# Problem requirements
Once the images are set aside, return every entry exactly.

_____

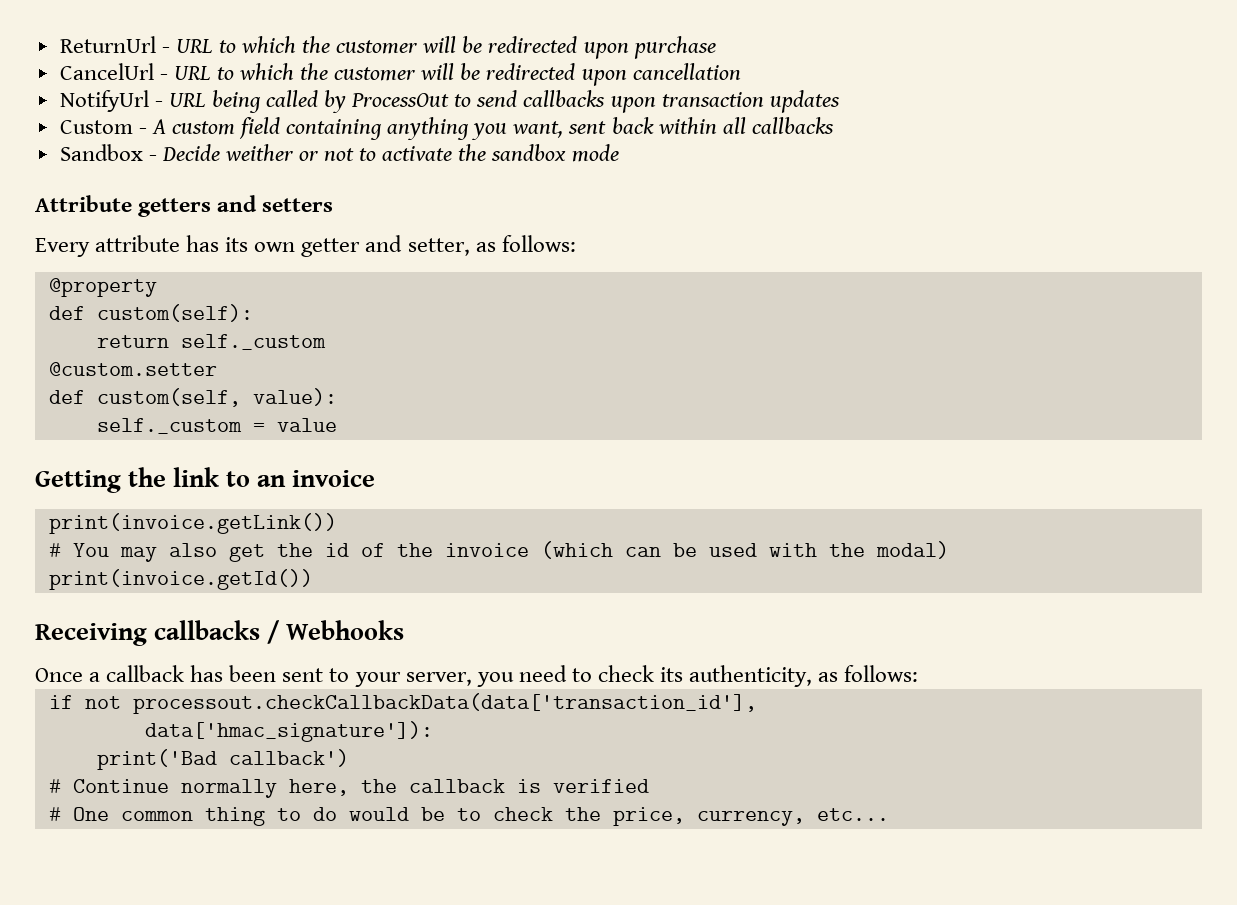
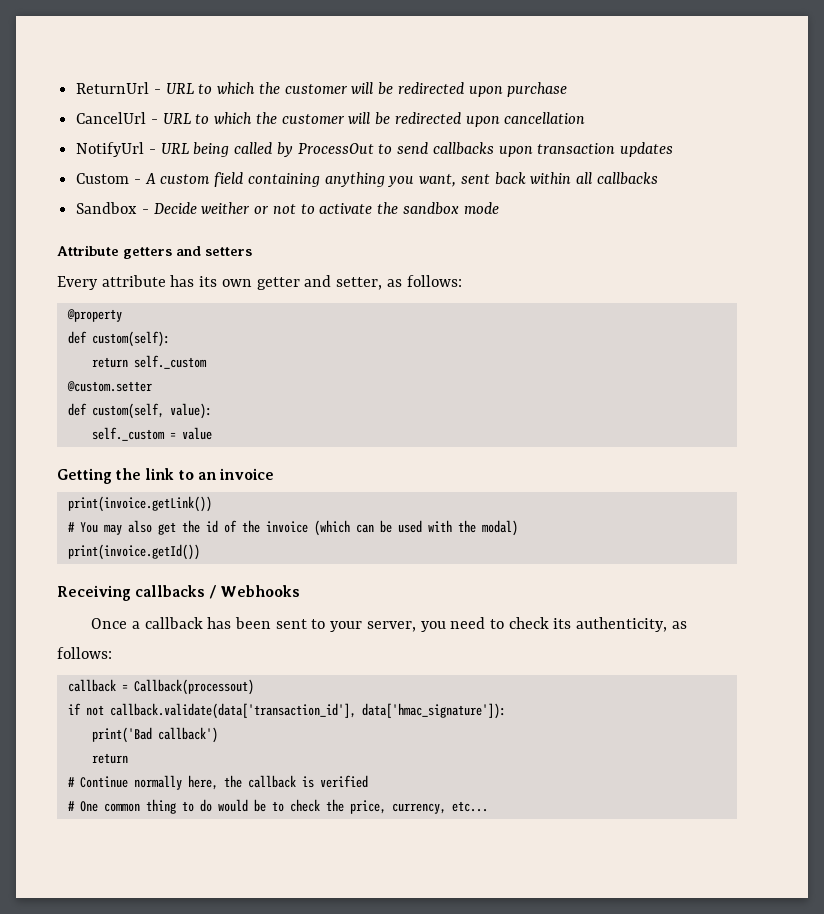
(919, 673) none -> [67,679,254,695] // callback = Callback(processout)
[132,693,757,714] processout.checkCallbackData(data['transaction_id'], // -> [109,703,356,719] callback.validate(data['transaction_id'],
(349, 758) none -> [91,753,128,764] // return

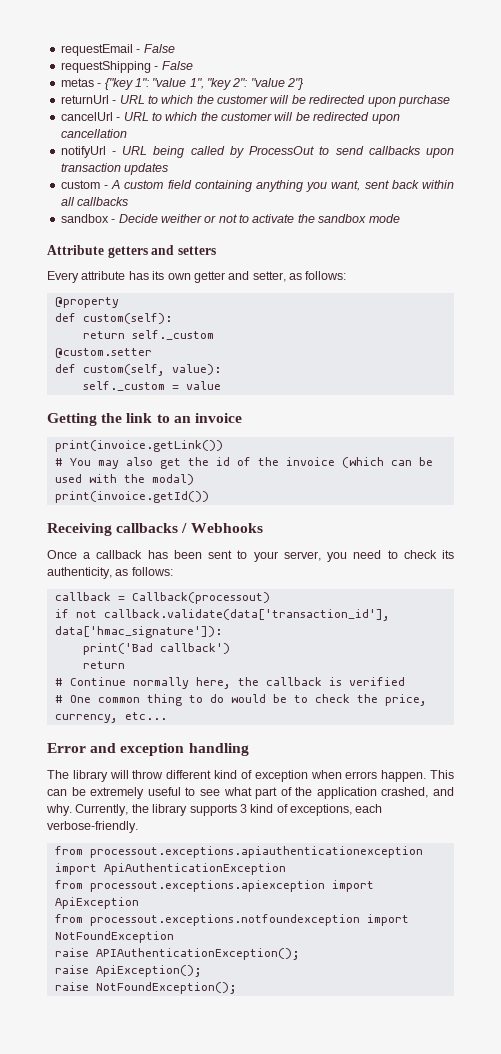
[76,82,150,94] ReturnUrl -> [60,44,175,56] [60,61,193,73] [60,78,304,90] [60,95,109,104] requestEmail - False // requestShipping - False // metas - {"key 1": "value 1", "key 2": "value 2"} // returnUrl
[76,112,147,124] CancelUrl -> [60,112,113,121] cancelUrl
[76,142,145,157] NotifyUrl -> [60,146,106,158] notifyUrl
[76,173,130,184] Custom -> [60,180,100,189] custom
[76,202,138,214] Sandbox -> [60,214,109,223] sandbox
(488, 806) none -> [47,743,249,756] [47,770,454,782] [47,787,454,799] [46,804,383,816] [47,821,138,833] [54,846,423,858] [54,863,286,875] [54,880,374,892] [54,897,139,909] [54,914,409,926] [54,931,174,943] [54,948,300,960] [54,965,202,977] [54,982,237,994] // Error and exception handling // The library will throw different kind of exception when errors happen. This can be extremely useful to see what part of the application crashed, and why. Currently, the library supports 3 kind of exceptions, each verbose-friendly. // from processout.exceptions.apiauthenticationexception import ApiAuthenticationException // from processout.exceptions.apiexception import ApiException // from processout.exceptions.notfoundexception import NotFoundException // raise APIAuthenticationException(); // raise ApiException(); // raise NotFoundException();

_____

# Task response
(919, 673) none -> [67,679,254,695] // callback = Callback(processout)
[132,693,757,714] processout.checkCallbackData(data['transaction_id'], // -> [109,703,356,719] callback.validate(data['transaction_id'],
(349, 758) none -> [91,753,128,764] // return

[76,82,150,94] ReturnUrl -> [60,44,175,56] [60,61,193,73] [60,78,304,90] [60,95,109,104] requestEmail - False // requestShipping - False // metas - {"key 1": "value 1", "key 2": "value 2"} // returnUrl
[76,112,147,124] CancelUrl -> [60,112,113,121] cancelUrl
[76,142,145,157] NotifyUrl -> [60,146,106,158] notifyUrl
[76,173,130,184] Custom -> [60,180,100,189] custom
[76,202,138,214] Sandbox -> [60,214,109,223] sandbox
(488, 806) none -> [47,743,249,756] [47,770,454,782] [47,787,454,799] [46,804,383,816] [47,821,138,833] [54,846,423,858] [54,863,286,875] [54,880,374,892] [54,897,139,909] [54,914,409,926] [54,931,174,943] [54,948,300,960] [54,965,202,977] [54,982,237,994] // Error and exception handling // The library will throw different kind of exception when errors happen. This can be extremely useful to see what part of the application crashed, and why. Currently, the library supports 3 kind of exceptions, each verbose-friendly. // from processout.exceptions.apiauthenticationexception import ApiAuthenticationException // from processout.exceptions.apiexception import ApiException // from processout.exceptions.notfoundexception import NotFoundException // raise APIAuthenticationException(); // raise ApiException(); // raise NotFoundException();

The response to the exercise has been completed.